Adafruit Releases Educational Linux Distro For Raspberry Pi
ptorrone writes "Open-source hardware company Adafruit has released a Linux Raspberry Pi distro for hardware hacking and teaching electronics. This distro comes with SPI, I2C, & OneWire WiFi. It also has some things to make overall hacking easier, such as sshd on startup (with key generation on first boot) and Bonjour (so you can simply ssh raspberrypi.local from any computer on the local network). The distro is called Occidentalis v0.1. Rubus occidentalis (the black raspberry) is derived from Raspbian Wheezy, and is available for download here."
Who would have thought it?
http://www.geoffreylandis.com
Adafruit are great. They produced an enhanced clone of the legendary Roland TB-303 bass synth and sequencer, then open sourced the circuit diagrams. Unlike the dozens of prevous 303 clones, they actually cloned the sequencer which was as essential to the appeal of the machine as the synth section.
I wish they would just recommend the ArchARM image already; the whole Arch philosophy syncs up so well with the Pi. What could they possibly offer that isn't easily "hackable" into a fresh install of just about any distro anyway? They recommend it as a learning tool when the true learning tool is being left with absolutely nothing at install. What teaches you more than leaving your partition table in shambles or getting a little too comfortable with sudo and mixing up the arguments to dd? In the end it doesn't make a whole lot of difference, but ArchARM has the ssh daemon running at startup (and doesn't the Debian image as well?): this isn't a feature.
Looks nice, but it seems the download link (Amazon S3 mirror) isn't working. I keep getting HTTP 403 Forbidden. Try back later I guess.
I was wondering what this is. Turns out slashdot/the submitter didn't understand "one wire, and wifi".
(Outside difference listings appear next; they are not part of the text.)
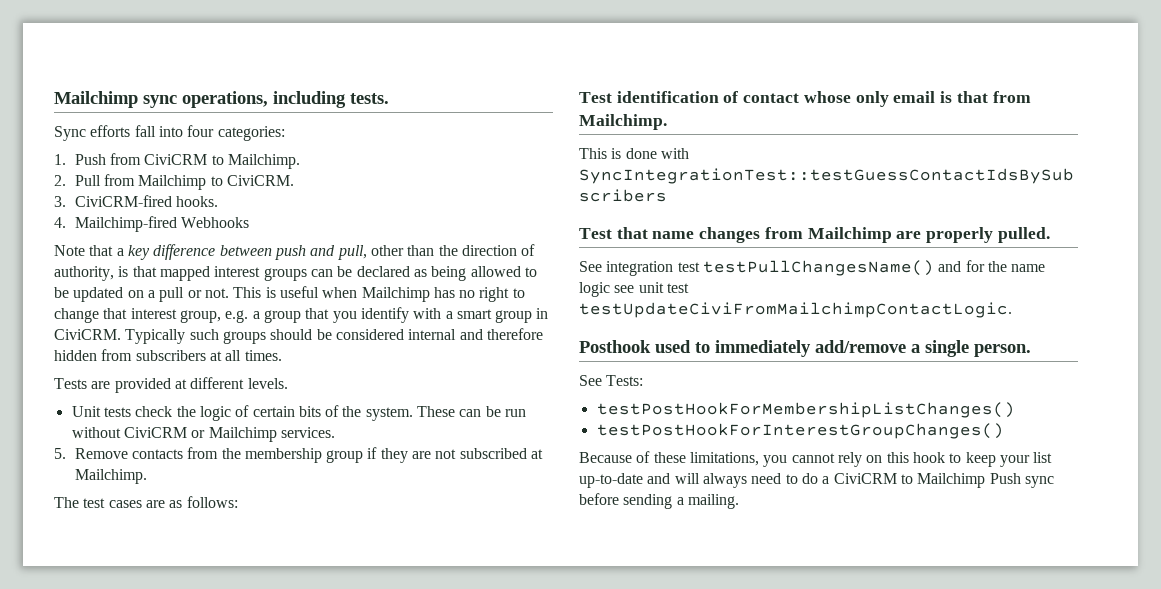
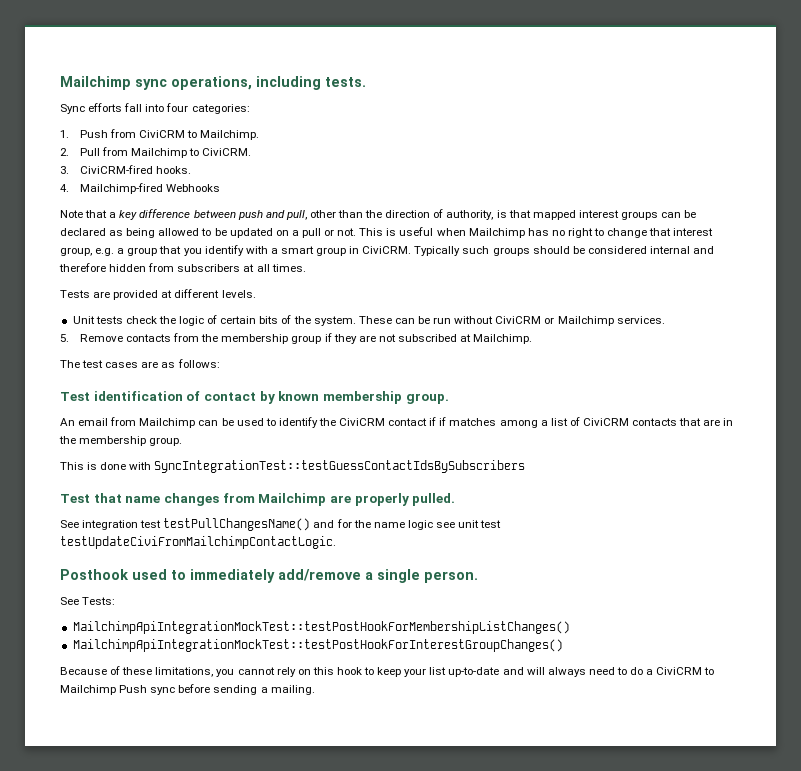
- Test identification of contact whose only email is that from Mailchimp.
+ Test identification of contact by known membership group.
+ An email from Mailchimp can be used to identify the CiviCRM contact if if matches among a list of CiviCRM contacts that are in the membership group.
- testPostHookForMembershipListChanges()
- testPostHookForInterestGroupChanges()
+ MailchimpApiIntegrationMockTest::testPostHookForMembershipListChanges()
+ MailchimpApiIntegrationMockTest::testPostHookForInterestGroupChanges()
I love Adafruit. I love my Pi. But how is this news. Its just a slightly modified distro with a couple of extra kernel drivers compiled up. If they'd built them as DEBs then they could have just been dpkged in to wheezy anyway.
...is support for SPI and I2C. I'm hoping they've also applied (and tested) some of the latest kernel patches for GPIO interrupt support for the Pi. Only thing that makes this news for me is that I don't have waste the time side-building my own distro to get all this working (not to mention having a friendly ARM cross compiler, although crosstool helps with that immensely). I've grown really lazy as my years in Linux usage increase. Let the development begin.
Let me know when I can have one of these delivered next day via amazon, until then I don't care about the PI.